Aim of the task: Your response to the data below should hold nothing except the lines from the one containing "column delta_dom_ext | position: none -> 6" down to the one containing "Bradley Beal | delta_dom_ext: -1 -> -0.8", reproduced exactly and without pictures.

Information shown START

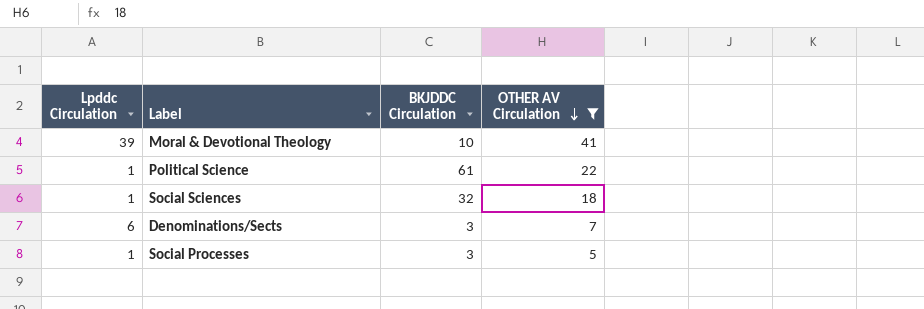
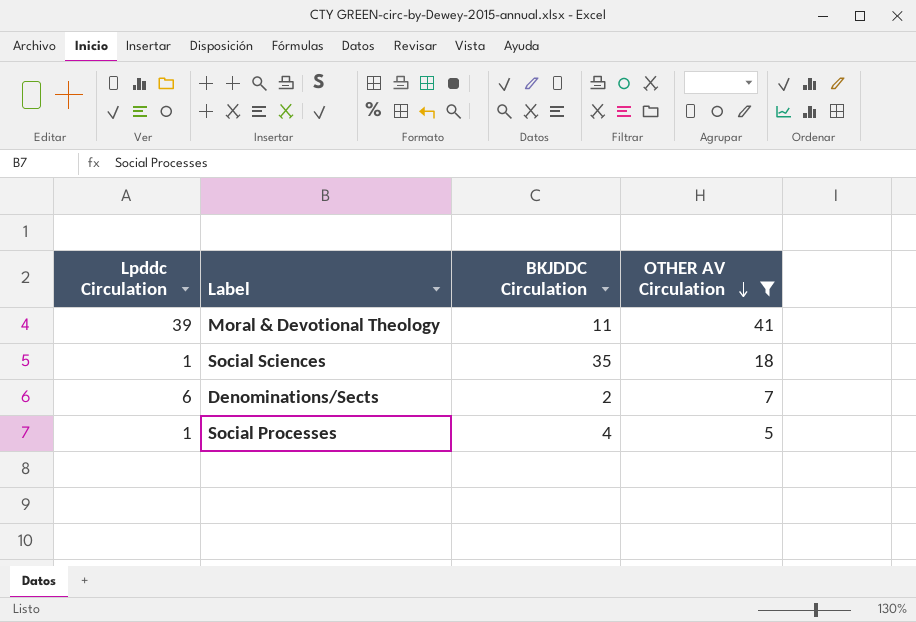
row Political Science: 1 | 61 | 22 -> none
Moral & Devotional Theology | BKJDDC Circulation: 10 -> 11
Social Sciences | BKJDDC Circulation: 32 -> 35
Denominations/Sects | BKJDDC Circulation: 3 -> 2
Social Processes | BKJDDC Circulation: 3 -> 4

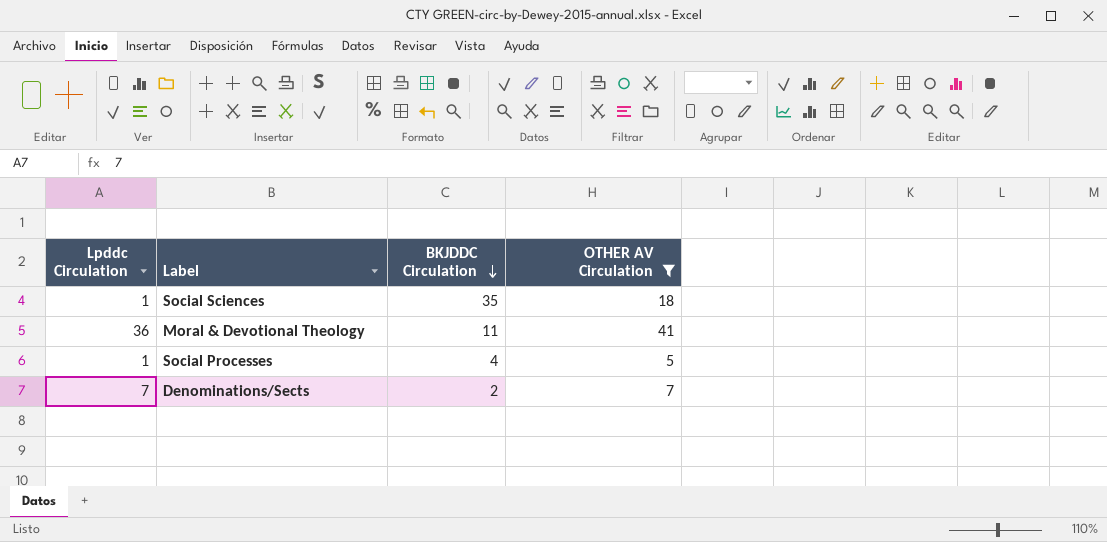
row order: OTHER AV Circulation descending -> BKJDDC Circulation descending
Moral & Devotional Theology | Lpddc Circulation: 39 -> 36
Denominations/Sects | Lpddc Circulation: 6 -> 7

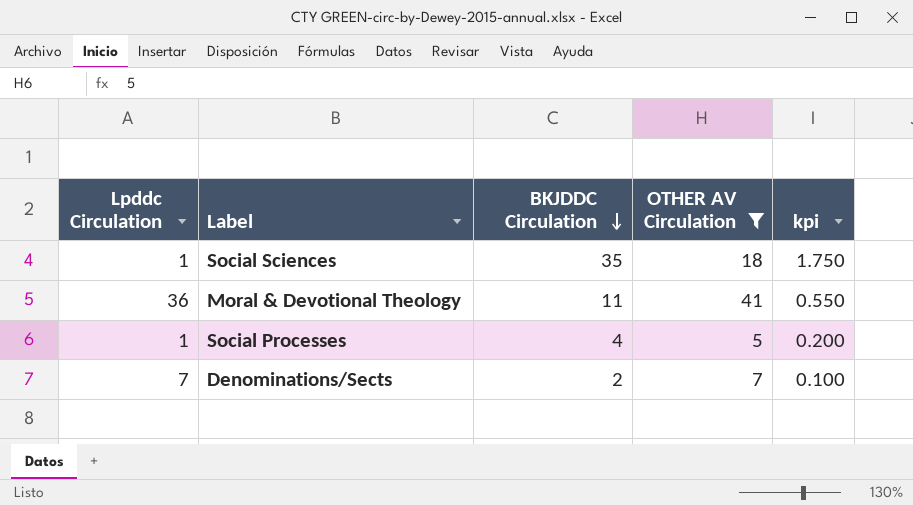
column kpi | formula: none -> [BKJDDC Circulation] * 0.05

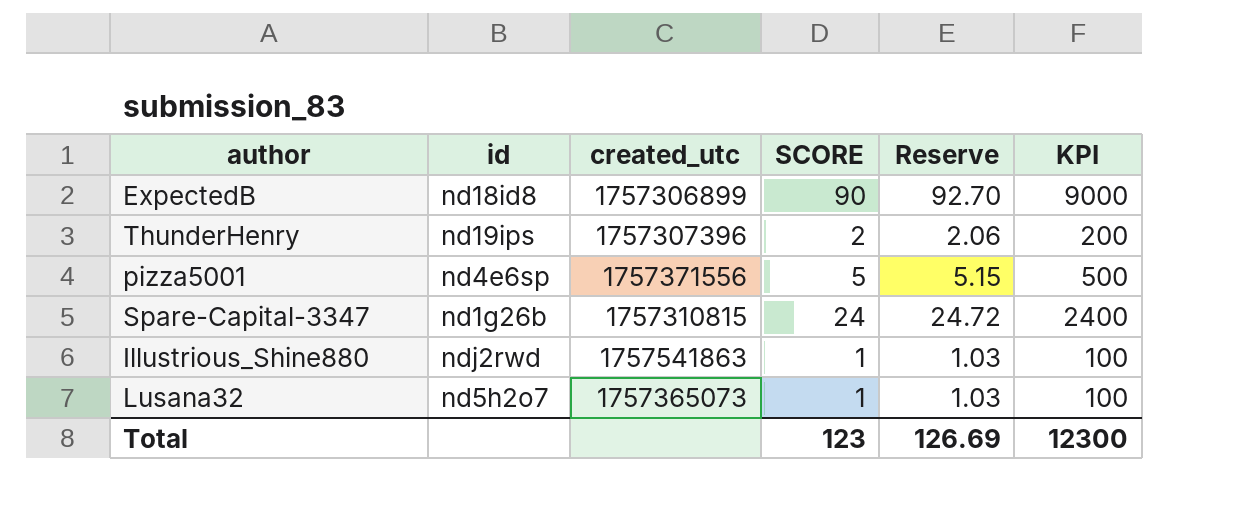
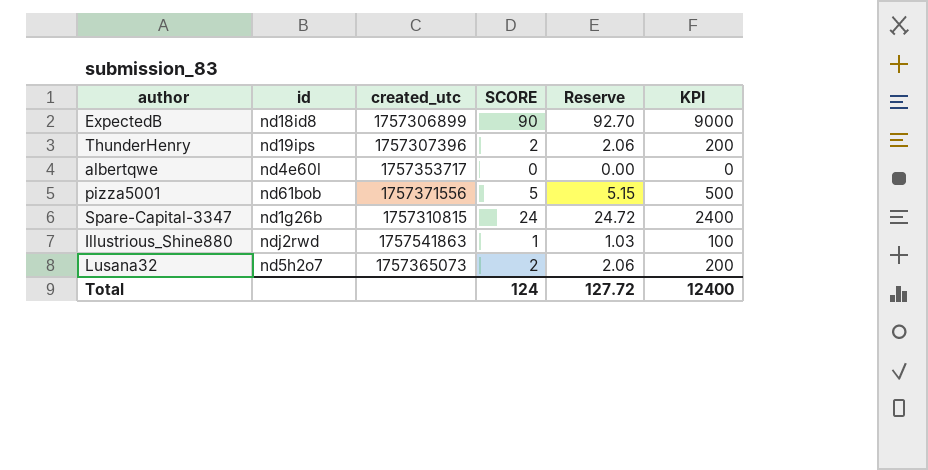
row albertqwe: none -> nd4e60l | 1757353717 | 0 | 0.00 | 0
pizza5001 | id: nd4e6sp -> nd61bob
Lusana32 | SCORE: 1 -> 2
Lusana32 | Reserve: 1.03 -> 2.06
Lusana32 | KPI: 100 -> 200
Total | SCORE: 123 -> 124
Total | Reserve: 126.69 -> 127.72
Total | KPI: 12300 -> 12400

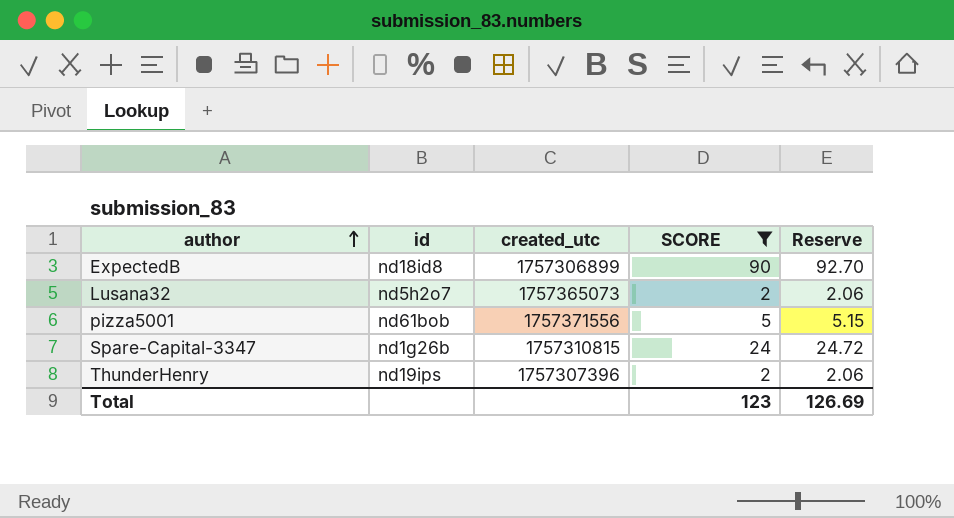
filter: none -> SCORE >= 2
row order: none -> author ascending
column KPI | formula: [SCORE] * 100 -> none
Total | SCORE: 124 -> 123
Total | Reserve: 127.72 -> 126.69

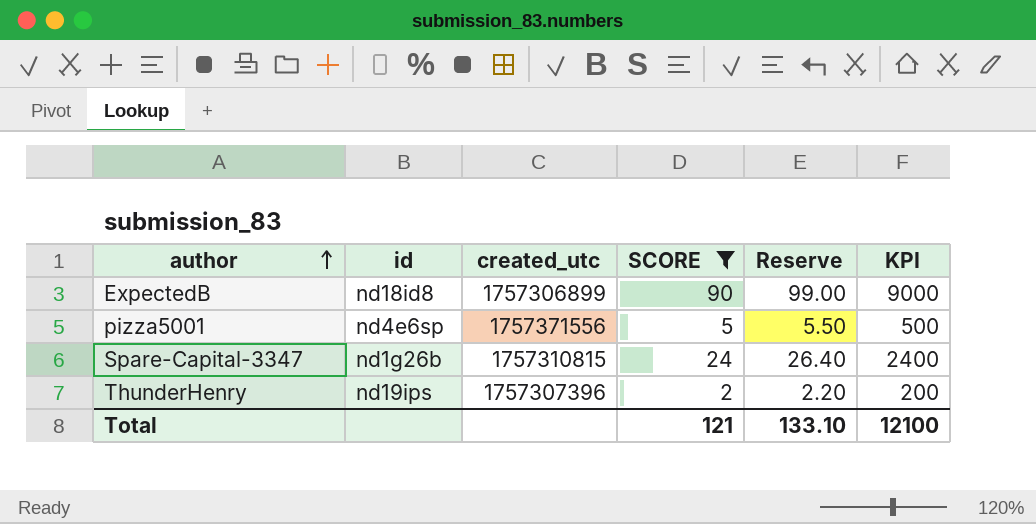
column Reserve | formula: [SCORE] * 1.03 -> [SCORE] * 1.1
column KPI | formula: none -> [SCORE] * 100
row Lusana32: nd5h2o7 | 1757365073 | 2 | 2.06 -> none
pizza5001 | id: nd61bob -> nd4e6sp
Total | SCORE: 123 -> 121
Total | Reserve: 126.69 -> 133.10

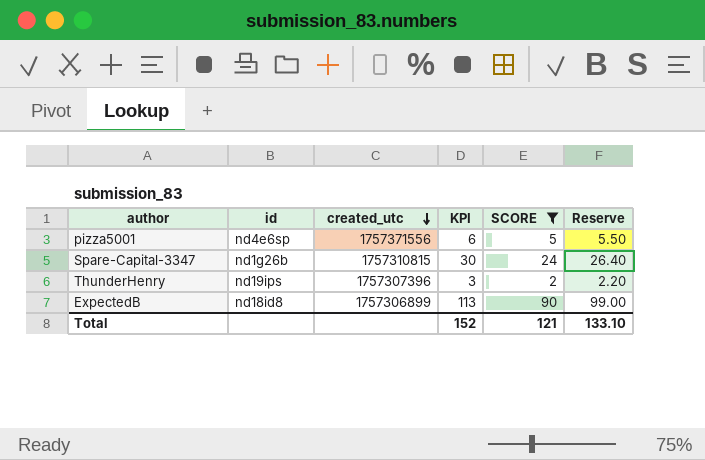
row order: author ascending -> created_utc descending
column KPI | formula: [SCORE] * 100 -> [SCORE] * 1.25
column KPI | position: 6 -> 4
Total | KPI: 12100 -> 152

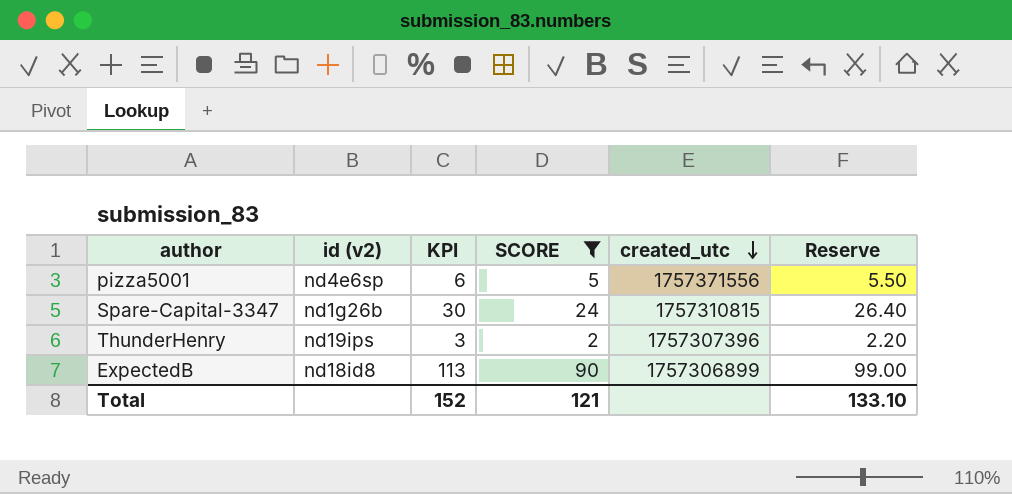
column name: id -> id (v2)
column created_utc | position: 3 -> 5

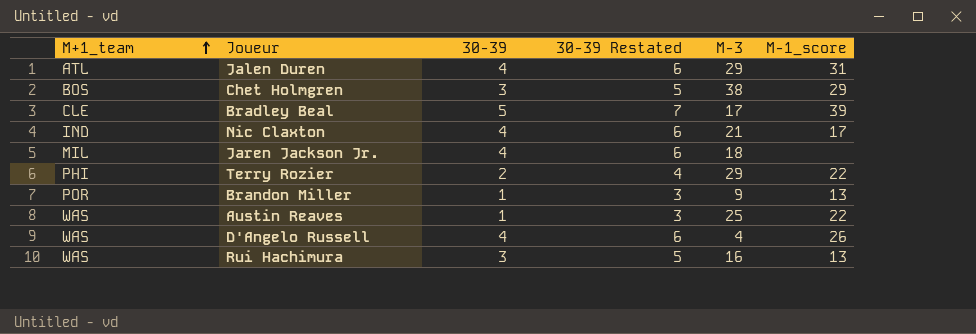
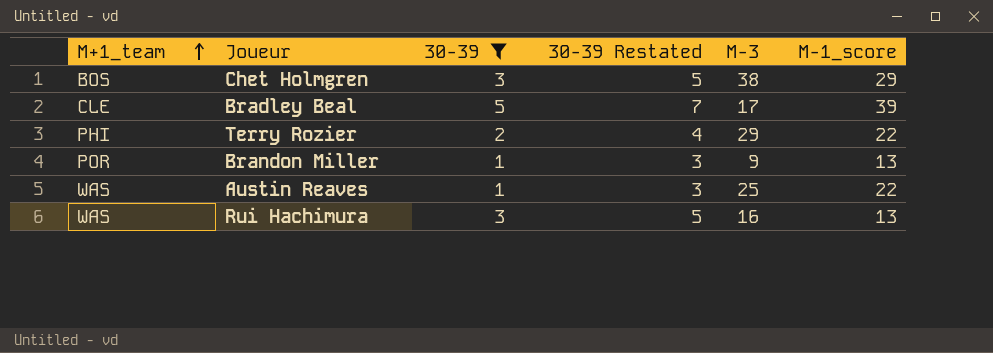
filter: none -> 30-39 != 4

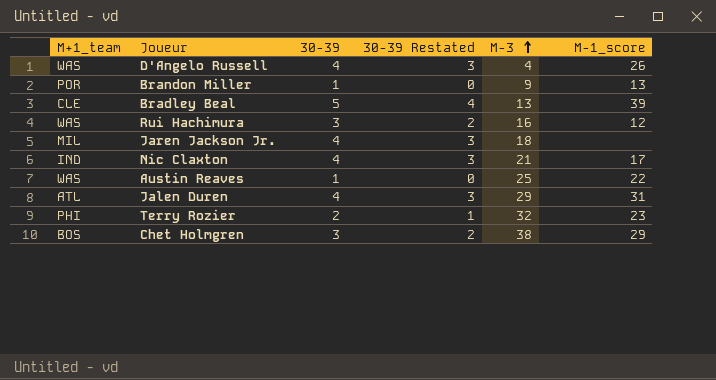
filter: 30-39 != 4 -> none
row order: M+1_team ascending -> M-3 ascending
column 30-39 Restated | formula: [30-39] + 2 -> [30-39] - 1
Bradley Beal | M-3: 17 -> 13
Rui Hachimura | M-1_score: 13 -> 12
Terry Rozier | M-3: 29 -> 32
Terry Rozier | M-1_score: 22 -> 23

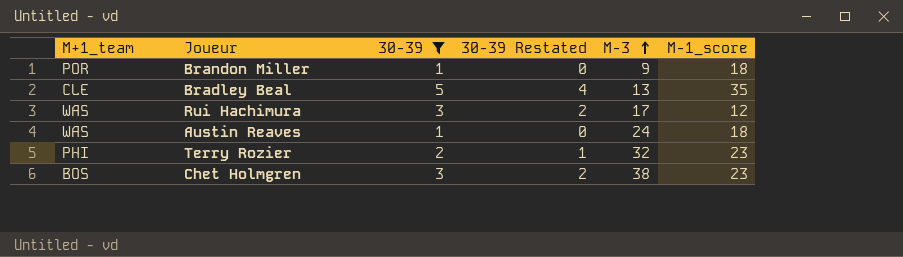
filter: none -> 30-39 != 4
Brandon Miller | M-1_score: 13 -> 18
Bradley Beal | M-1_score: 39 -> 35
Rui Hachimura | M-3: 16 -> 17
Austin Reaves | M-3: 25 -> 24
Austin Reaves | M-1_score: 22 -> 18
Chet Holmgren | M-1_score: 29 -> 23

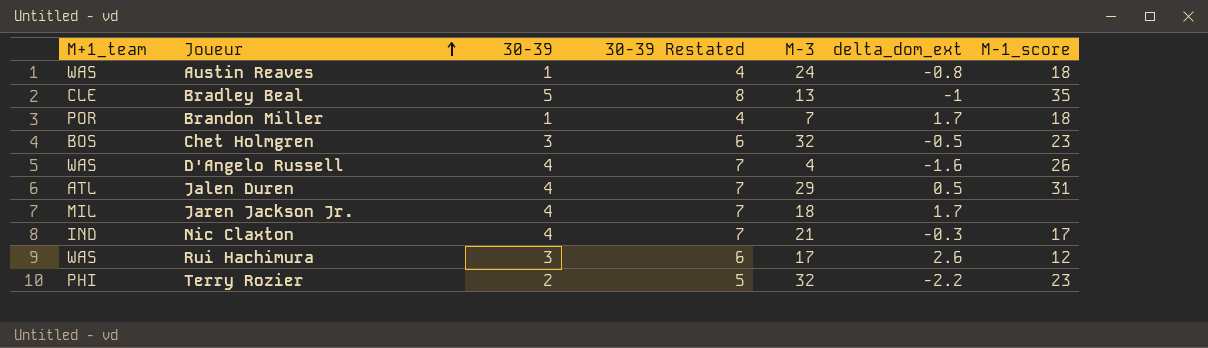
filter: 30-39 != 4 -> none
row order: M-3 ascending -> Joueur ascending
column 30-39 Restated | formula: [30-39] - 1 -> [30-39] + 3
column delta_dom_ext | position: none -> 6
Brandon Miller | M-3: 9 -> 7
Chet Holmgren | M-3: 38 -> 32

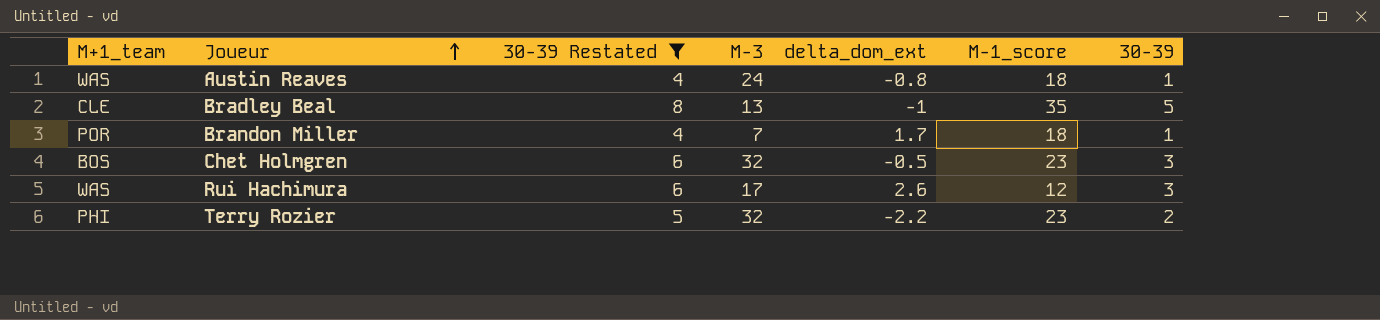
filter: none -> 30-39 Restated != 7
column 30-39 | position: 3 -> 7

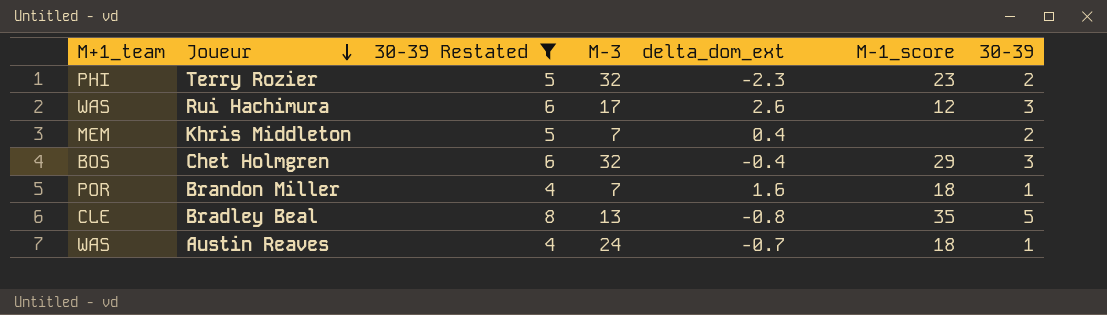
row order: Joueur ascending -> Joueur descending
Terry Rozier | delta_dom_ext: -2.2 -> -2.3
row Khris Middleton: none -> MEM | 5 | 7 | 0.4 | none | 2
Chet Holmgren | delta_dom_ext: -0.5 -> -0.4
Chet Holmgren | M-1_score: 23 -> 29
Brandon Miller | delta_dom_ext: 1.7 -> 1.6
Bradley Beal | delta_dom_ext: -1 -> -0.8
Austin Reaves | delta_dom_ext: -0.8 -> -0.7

Information shown END

Reply:
column delta_dom_ext | position: none -> 6
Brandon Miller | M-3: 9 -> 7
Chet Holmgren | M-3: 38 -> 32

filter: none -> 30-39 Restated != 7
column 30-39 | position: 3 -> 7

row order: Joueur ascending -> Joueur descending
Terry Rozier | delta_dom_ext: -2.2 -> -2.3
row Khris Middleton: none -> MEM | 5 | 7 | 0.4 | none | 2
Chet Holmgren | delta_dom_ext: -0.5 -> -0.4
Chet Holmgren | M-1_score: 23 -> 29
Brandon Miller | delta_dom_ext: 1.7 -> 1.6
Bradley Beal | delta_dom_ext: -1 -> -0.8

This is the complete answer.